Given information START
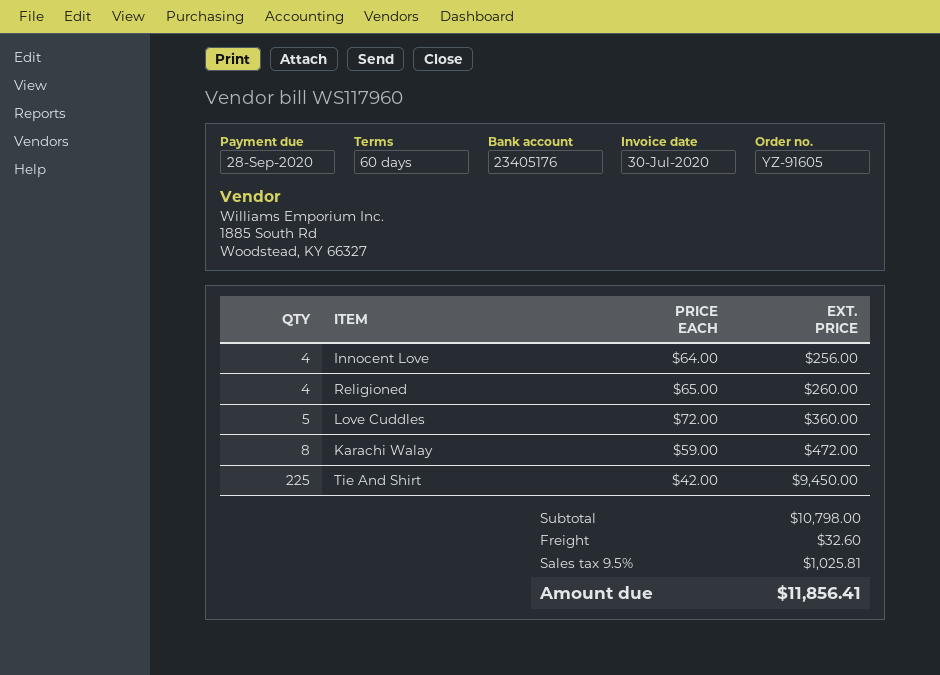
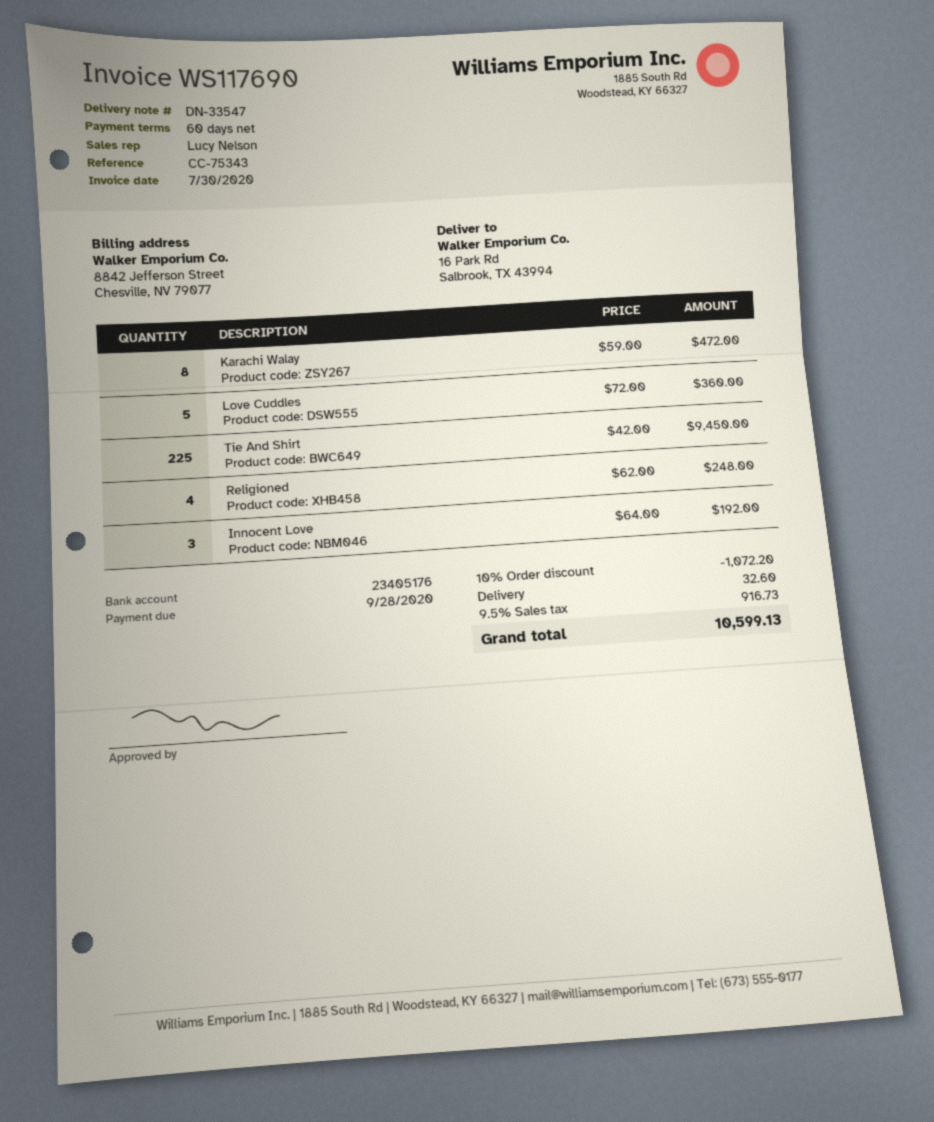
invoice number: WS117960 -> WS117690
Innocent Love: 4 x 64.00 = 256.00 -> 3 x 64.00 = 192.00
Religioned: 4 x 65.00 = 260.00 -> 4 x 62.00 = 248.00
discount: none -> 10% = 1072.20
tax: 9.5% = 1025.81 -> 9.5% = 916.73
total: 11856.41 -> 10599.13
Given information END
* _Task instructions_: Without the pictures, write out the entire listing exactly.

* _Solution to this task_:
invoice number: WS117960 -> WS117690
Innocent Love: 4 x 64.00 = 256.00 -> 3 x 64.00 = 192.00
Religioned: 4 x 65.00 = 260.00 -> 4 x 62.00 = 248.00
discount: none -> 10% = 1072.20
tax: 9.5% = 1025.81 -> 9.5% = 916.73
total: 11856.41 -> 10599.13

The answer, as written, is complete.